Old God’s Time by Sebastian Barry (Faber)
When Tom Kettle, a retired police officer living in a remote annex overlooking the Irish Sea, receives a knock at the door, his tragic past is wrenched back into the present. Barry’s dreamlike narrative, which captures the human inclination towards both beauty and depravity, slowly gathers pace as the book reaches its redemptive finale.
Unfinished Business by Michael Bracewell (White Rabbit)
Martin is a middle-aged, middle-class Londoner who hates his job and spends his evenings drunkenly raking over the embers of his misspent life. Am I selling this hard enough? Slim and deceptively modest in its ambitions, Unfinished Business is one of the most affecting and accomplished novels of 2023.
Birnam Wood by Eleanor Catton (Granta/Farrar, Straus & Giroux)
In 2013, Catton was the youngest ever winner of the Booker Prize with The Luminaries. She returns with a cli-fi novel that follows a band of guerrilla gardeners as they attempt to defend a protected region in New Zealand’s South Island from the designs of a billionaire prospector. A “heart-racing thriller [that] keeps us guessing to the end”, according to the FT’s review.
The Guest by Emma Cline (Chatto & Windus/Random House)
A searing portrayal of the precariat? Or a slick summer thriller? The answer is: both. When Alex is ejected from the Long Island resort where she’s been staying with an older man, she seeks ever more extreme means of clinging on. The wealthy clique depicted in Cline’s unsettling second novel is by turns boorish and menacing — but you won’t be able to look away.
The Shards by Bret Easton Ellis (Swift Press/Knopf)
Ellis fans have had their patience tested in recent years, but The Shards — a semi-autobiographical story of murder and excess in the San Fernando Valley, and the author’s first novel for well over a decade — “takes us back to our discovery of his daring world”, according to the FT’s reviewer.
A House for Alice by Diana Evans (Chatto & Windus/Knopf Doubleday)
Evans has never been one to flinch from social and political realities in her fiction, and her latest novel — an impressive sequel to 2018’s Ordinary People — begins with the horrors of the Grenfell Tower fire.
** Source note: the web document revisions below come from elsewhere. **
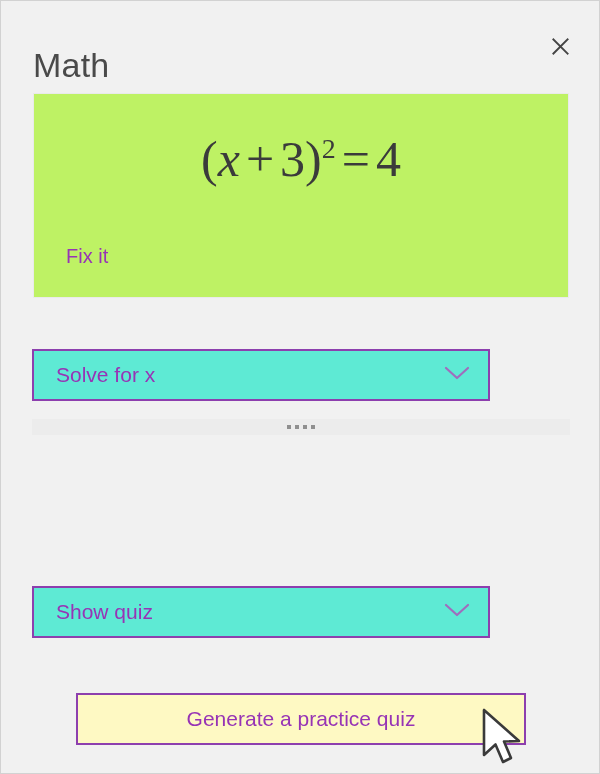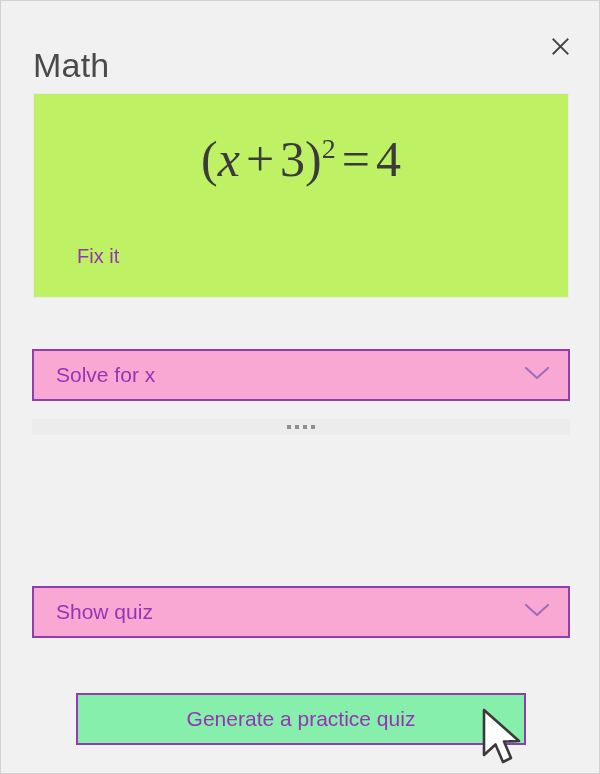--- a/index.html
+++ b/index.html
@@ -90,7 +90,7 @@
 
   .equation-actions {
     position: absolute;
-    left: 15px;
+    left: 4px;
     right: 0;
     bottom: 28px;
     display: flex;

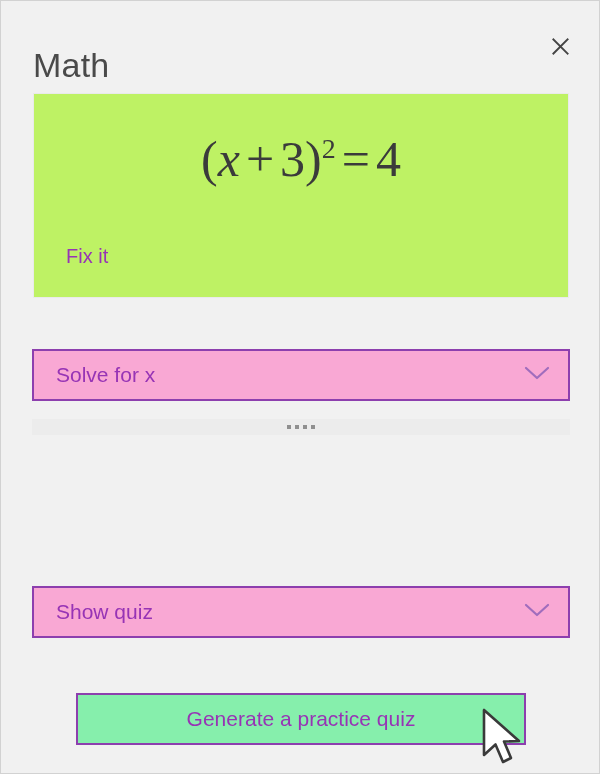--- a/index.html
+++ b/index.html
@@ -111,10 +111,10 @@
   .dropdown {
     position: absolute;
     left: 31px;
-    width: 538px;
+    width: 458px;
     height: 52px;
     box-sizing: border-box;
-    background: #f9a8d4;
+    background: #5eead4;
     border: 2px solid #8d3fae;
     display: flex;
     align-items: center;

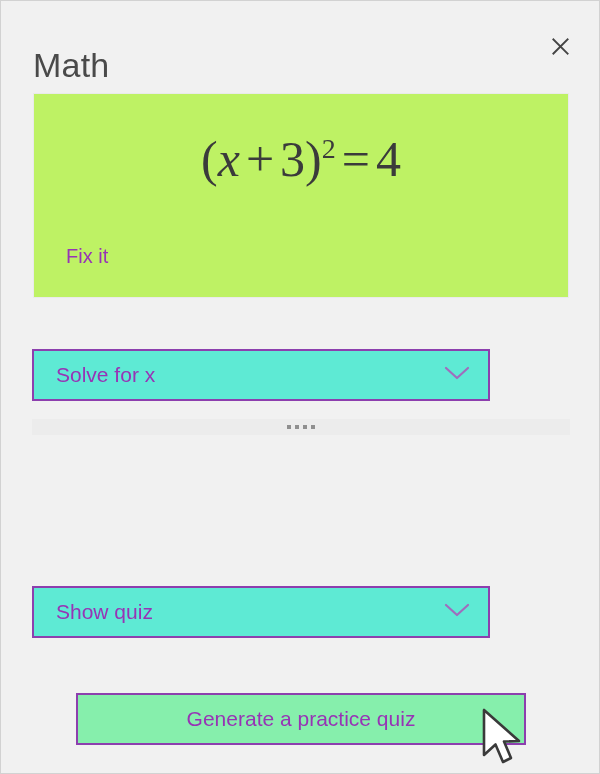--- a/index.html
+++ b/index.html
@@ -186,7 +186,7 @@
     width: 450px;
     height: 52px;
     box-sizing: border-box;
-    background: #86efac;
+    background: #fef9c3;
     border: 2px solid #8d3fae;
     display: flex;
     align-items: center;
Spinning out from that disaster is the poignant story of Alice, an elderly Londoner who longs to return to Nigeria, and the familial web that surrounds her.
Soldier Sailor by Claire Kilroy (Faber)
Nothing too terrible happens in Kilroy’s brilliant, fictionalised account of new motherhood, but the book, which manages to elevate the everyday to the epic, is so tense you will read bits of it through your fingers. It’s also politically charged and deftly funny.
Biography of X by Catherine Lacey (Granta/Farrar, Straus & Giroux)
This is a meticulously researched biography of an artist who collaborated with David Bowie, partied with Andy Warhol and took New York by storm. It’s also a fake — or, at least, a fiction. Set in an alternative America, Lacey’s novel, which intersperses prose with images, is a dazzling achievement.
August Blue by Deborah Levy (Hamish Hamilton/Farrar, Straus & Giroux)
With its strong female protagonist and uncanny effects, August Blue — featuring a virtuoso pianist named Elsa M Anderson, together with her doppelgänger — has all the hallmarks of a Levy novel. And, once again, the author delivers: a meditation on artistic creativity that is sensual, enigmatic and strangely addictive.
Victory City by Salman Rushdie (Jonathan Cape/Random House)
It’s fitting that Rushdie’s first novel since the attack he suffered last summer (though it was completed before) is not just a glittering fantasy epic — following the fortunes of a 14th-century bard named Pampa Kampana, who sets out to build an empire — but also an impassioned plea for pluralism and a testament to the endurance of words.
The House of Doors by Tan Twan Eng (Canongate/Bloomsbury)
In 1921, the writer William Somerset Maugham made the first of two trips to British Malaya, collecting ideas for short stories as he went. Tan’s third novel adds another layer of fiction to one of those tales, skilfully blending details of a real-life court case with a rich evocation of the colonial society that hosted the author: sepia-tinged but rife with injustice.
The Late Americans by Brandon Taylor (Jonathan Cape/Riverhead Books)
Fresh from the success of his 2020 Booker-shortlisted debut Real Life, Taylor is back with another exquisitely written novel about sex, race and artistic identity. The book’s Wharton-esque title hints at a certain indebtedness to the 19th-century novel, but its depiction of a loose association of students at a Midwestern university is wholly modern.